Alternativo alla guerra è prendere atto del multipolarismo



Giuseppe Davicino    26 Ottobre 2023       1

La ripresa della guerra tra Hamas e Israele, una guerra particolarmente crudele che miete la maggior parte delle vittime fra civili inermi dell'una e dell'altra parte, riportando indietro l'orologio della storia alle atrocità di altri tempi, seppure avvenga nell'ambito di una ancora irrisolta e ben nota questione palestinese, si colloca in un contesto profondamente diverso dai conflitti passati tra palestinesi e israeliani. Dalla costituzione dello Stato di Israele, infatti, è la prima volta che questo annoso conflitto si ripropone in un mondo dove l'Occidente non è più in grado di esercitare un'egemonia globale.

Negli ultimi due anni in particolare, vi è stata un'accelerazione di processi che già erano in corso e che rendono sempre più consapevole il Resto del Mondo della sua forza demografica, economica, culturale nei confronti dell'Occidente e delle responsabilità globali per i Paesi extraoccidentali, che derivano dalla loro formidabile crescita.
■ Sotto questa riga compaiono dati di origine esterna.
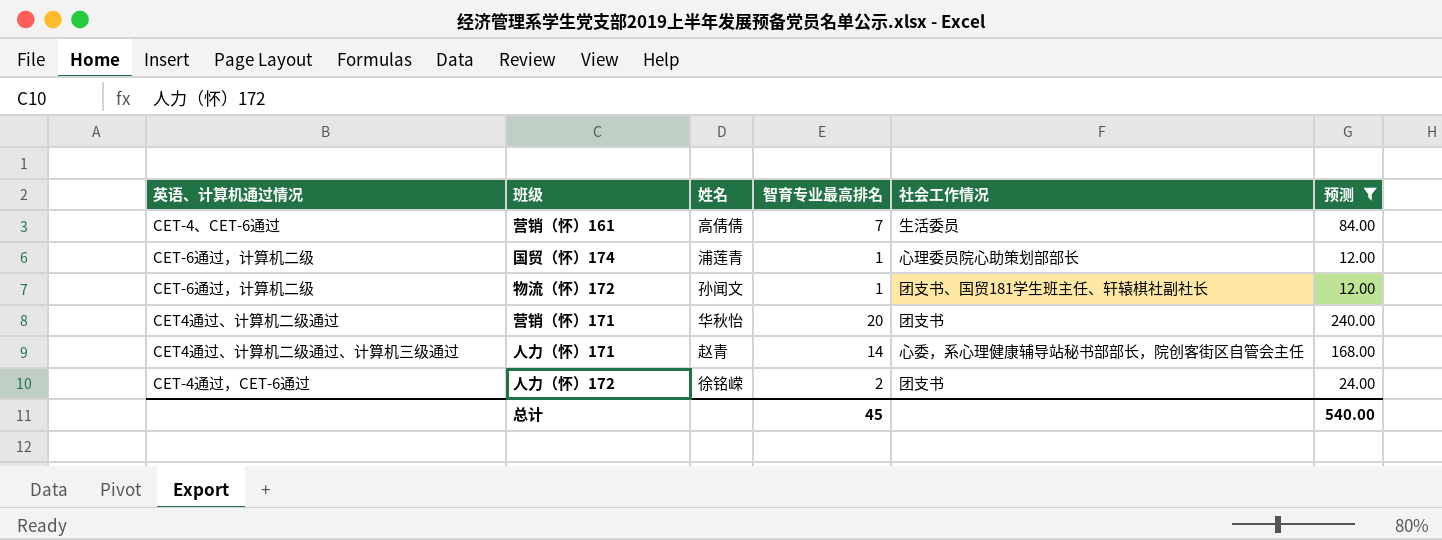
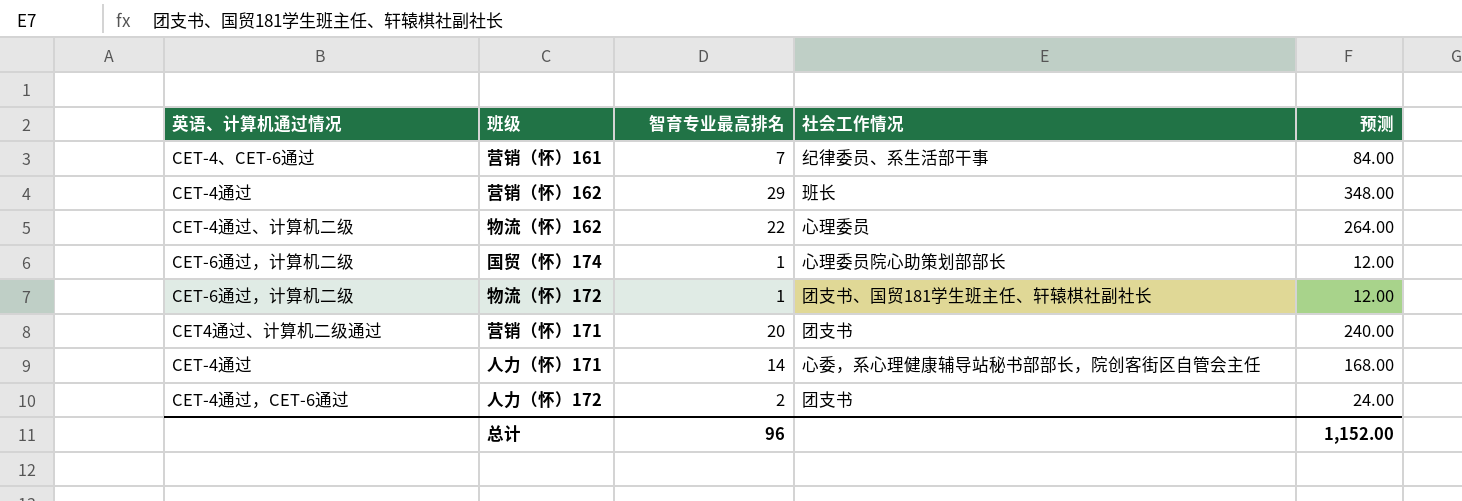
filter: 预测 <= 240.00 -> none
column 姓名 | position: 3 -> none
营销（怀）161 | 社会工作情况: 生活委员 -> 纪律委员、系生活部干事
人力（怀）171 | 英语、计算机通过情况: CET4通过、计算机二级通过、计算机三级通过 -> CET-4通过
总计 | 智育专业最高排名: 45 -> 96
总计 | 预测: 540.00 -> 1,152.00

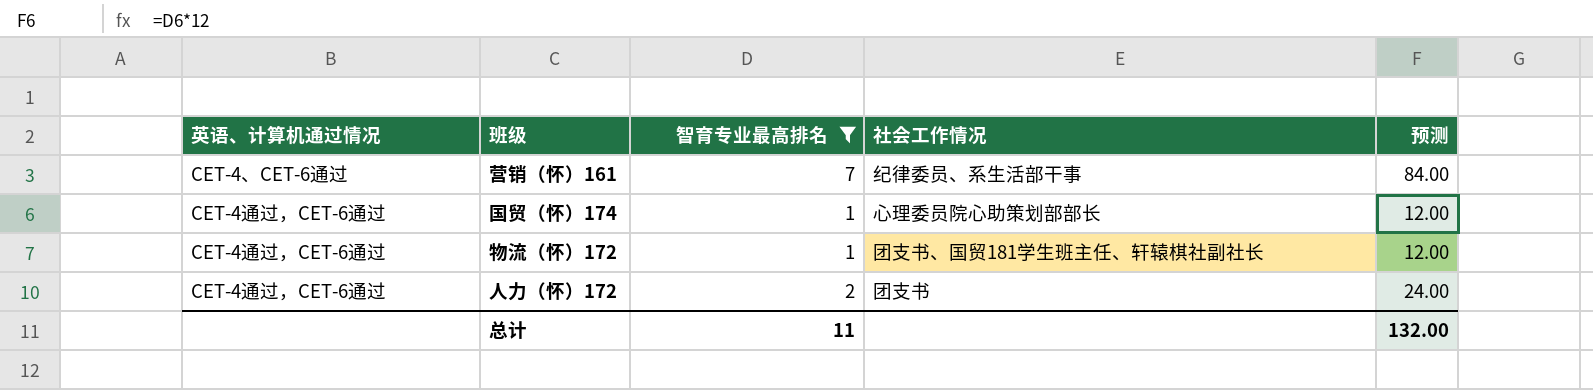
filter: none -> 智育专业最高排名 <= 7
国贸（怀）174 | 英语、计算机通过情况: CET-6通过，计算机二级 -> CET-4通过，CET-6通过
物流（怀）172 | 英语、计算机通过情况: CET-6通过，计算机二级 -> CET-4通过，CET-6通过
总计 | 智育专业最高排名: 96 -> 11
总计 | 预测: 1,152.00 -> 132.00

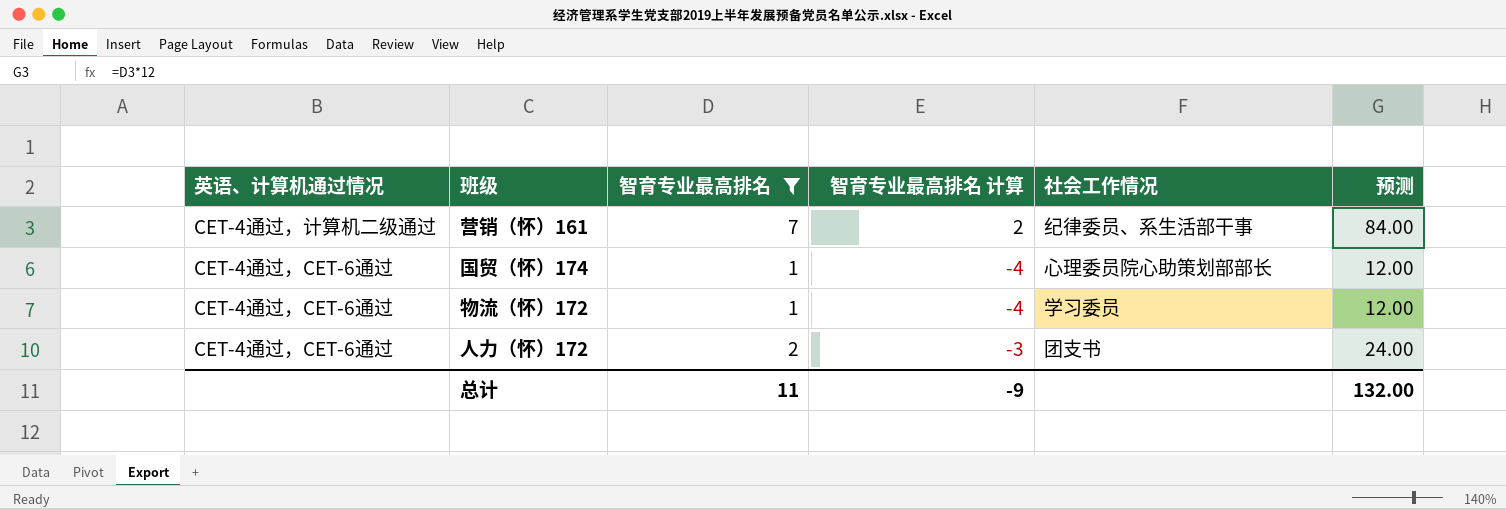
column 智育专业最高排名 计算 | formula: none -> [智育专业最高排名] - 5
营销（怀）161 | 英语、计算机通过情况: CET-4、CET-6通过 -> CET-4通过，计算机二级通过
物流（怀）172 | 社会工作情况: 团支书、国贸181学生班主任、轩辕棋社副社长 -> 学习委员

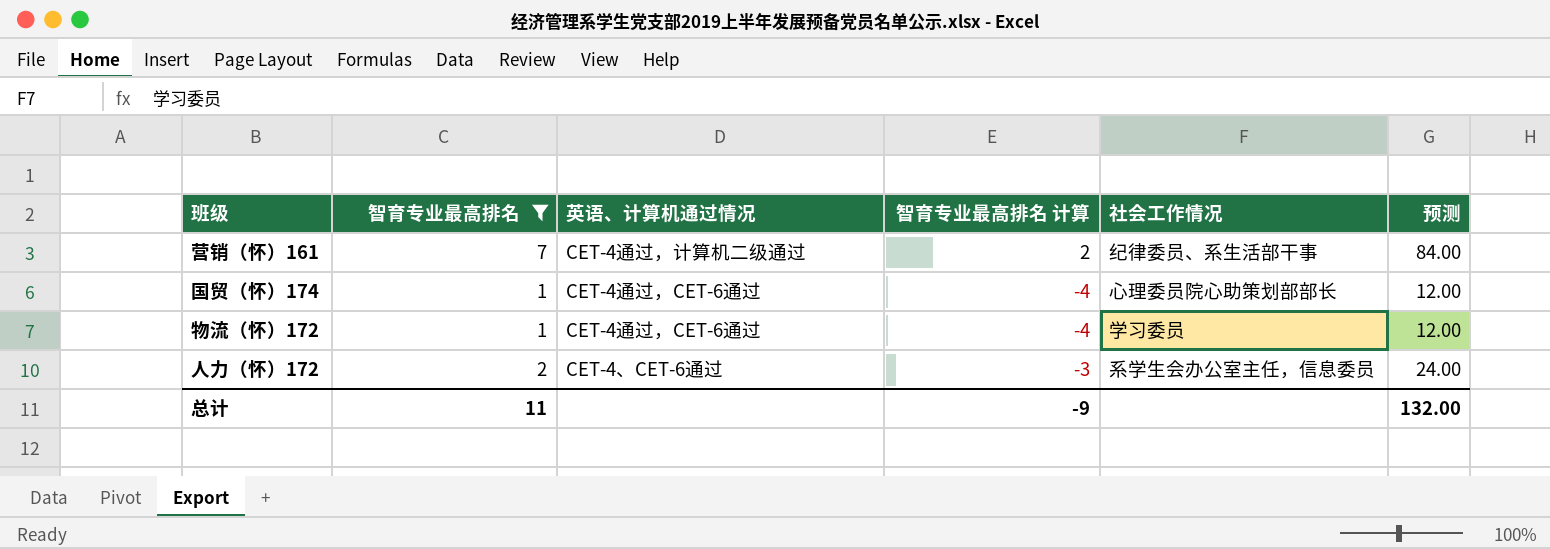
column 英语、计算机通过情况 | position: 1 -> 3
人力（怀）172 | 英语、计算机通过情况: CET-4通过，CET-6通过 -> CET-4、CET-6通过
人力（怀）172 | 社会工作情况: 团支书 -> 系学生会办公室主任，信息委员

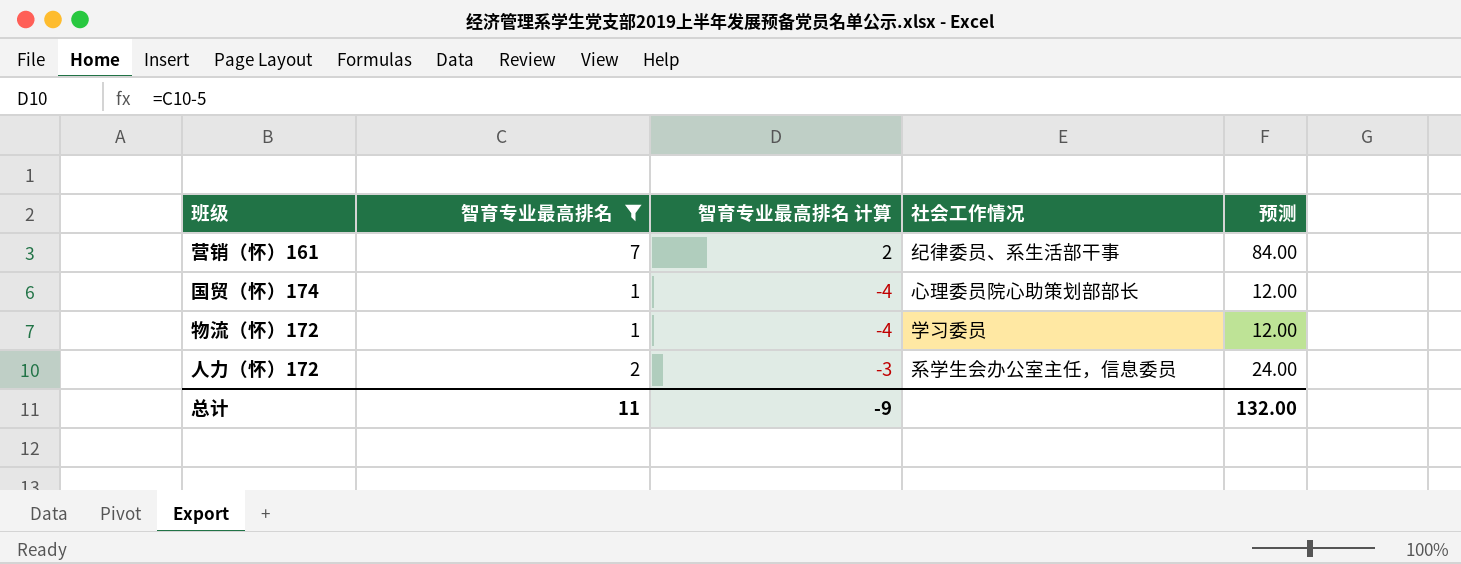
column 英语、计算机通过情况 | position: 3 -> none

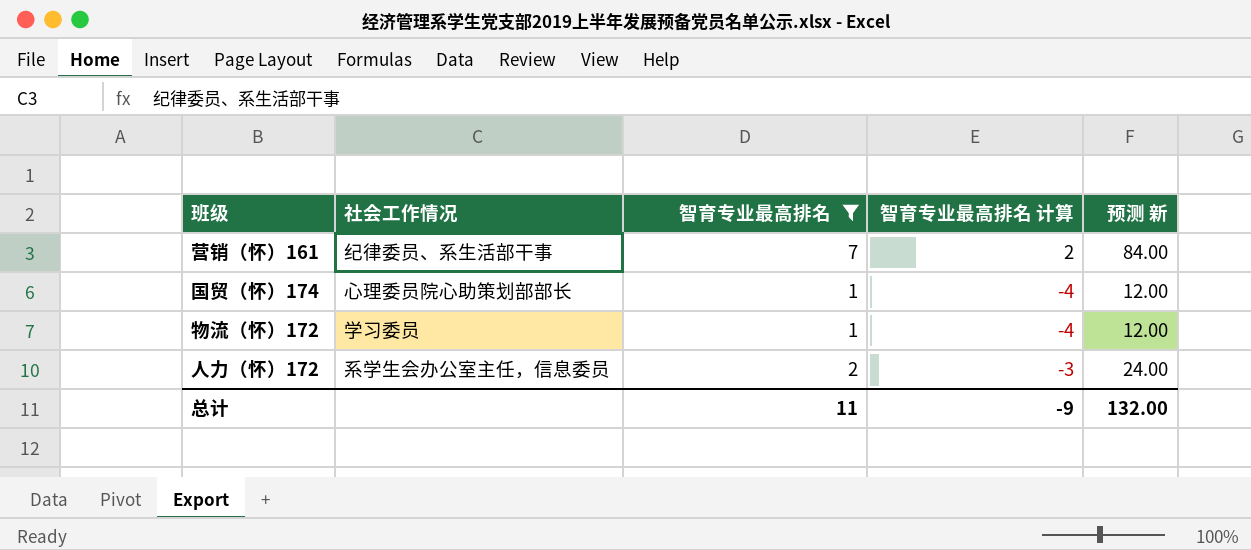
column 社会工作情况 | position: 4 -> 2
column name: 预测 -> 预测 新

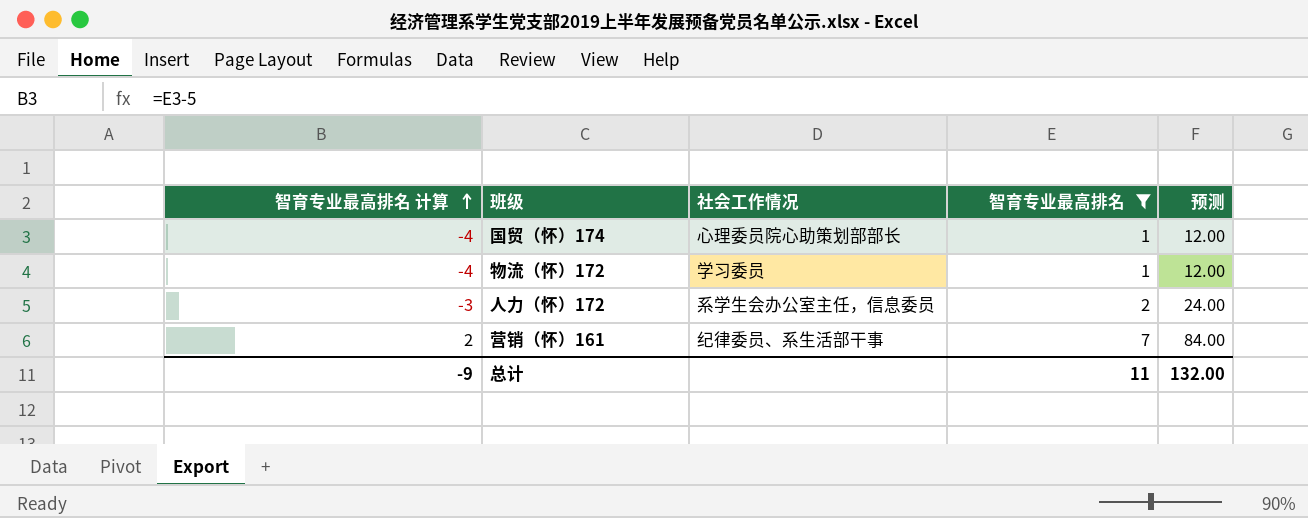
row order: none -> 智育专业最高排名 计算 ascending
column 智育专业最高排名 计算 | position: 4 -> 1
column name: 预测 新 -> 预测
La Russia nel 2022, attraverso quella che noi occidentali chiamiamo l'invasione dell'Ucraina, ha notificato all'Occidente che per ottenere la disgregazione della Federazione in decine di staterelli, o quantomeno la retrocessione di Mosca al rango di potenza regionale, occorrerà assumersi il rischio di passare per una guerra lunga, dispendiosa e dagli sviluppi imponderabili. Nel 2023 uno dei maggiori eventi di politica internazionale è stato l'allargamento dei BRICS ad altri sei Stati tra cui ben quattro attori chiave nell'area mediorientale: Egitto, Arabia Saudita, Iran e Emirati Arabi Uniti. In tal modo si è creato un soggetto almeno di pari importanza al G7 sulla scena internazionale, che insieme ad altri organismi internazionali come il G77 che raggruppa quasi tutto il Sud del Mondo, e altre importanti organizzazioni internazionali tematiche o regionali, ha portato di fatto alla creazione di una opinione pubblica e di un dibattito politico globale non più egemonizzabile da qualche centrale occidentale.

Anche se viviamo in una società dove alla fine sulle cose che contano per i cittadini e per gli Stati, prevale sempre un unico punto di vista, che in ultima analisi pare riconducibile agli interessi di una cerchia di oligarchi occidentali, dovremo in futuro abituarci ad ascoltare opinioni e narrazioni che differiscono dalle nostre, o almeno da quelle che ci vengono proposte a senso unico. Questa è la condizione richiesta per partecipare ai processi decisionali del multipolarismo.

Questo nuovo stato di cose non è senza conseguenze neanche sugli equilibri in Medio Oriente. Con circa l'80% degli Stati collocati su posizioni autonome da quella occidentale, appare impossibile non affrontare e rinviare ulteriormente la proposta della soluzione a due Stati del conflitto israelo-palestinese, contando su uno scudo che gli stessi Stati Uniti non possono più offrire come in passato, tale è la loro interdipendenza con gli altri grandi attori globali.

Se non si riconosce il nuovo assetto multipolare globale, a Israele, come anche a tutto il resto dell'Occidente, non rimane che la via dell'arroccamento, dello scontro, della guerra a oltranza su fronti che si moltiplicano. Non possiamo rassegnarci al fatto che il passaggio dall'ordine mondiale sorto in seguito alla Seconda guerra mondiale al nuovo ordine multipolare avvenga attraverso la guerra, anche se la tentazione serpeggia negli ambienti che vedono nella guerra l'ultima possibilità per fermare il declino del vecchio ordine.

Se in questi tempi nuovi c'è una missione, nel rispetto del sistema di alleanza in cui il Paese è collocato, per politiche equilibrate e di centro, che molti fra noi Popolari invochiamo anche per il nostro Paese e per l'Europa, essa sembra consistere primariamente proprio nel riuscire a imprimere un carattere di moderazione e di dialogo nelle relazioni internazionali, volto a chiudere i troppi fronti di guerra in corso (prima che ne veniamo travolti) e a rilanciare su nuove basi le relazioni con l'Est, con i popoli dell'Asia e quelli dell'Africa. Queste nuove basi sono costituite dal riconoscimento della pari dignità degli interlocutori, della logica win-win, del reciproco vantaggio, e del rispetto reciproco dell'autonomia e della diversità di ciascuna parte.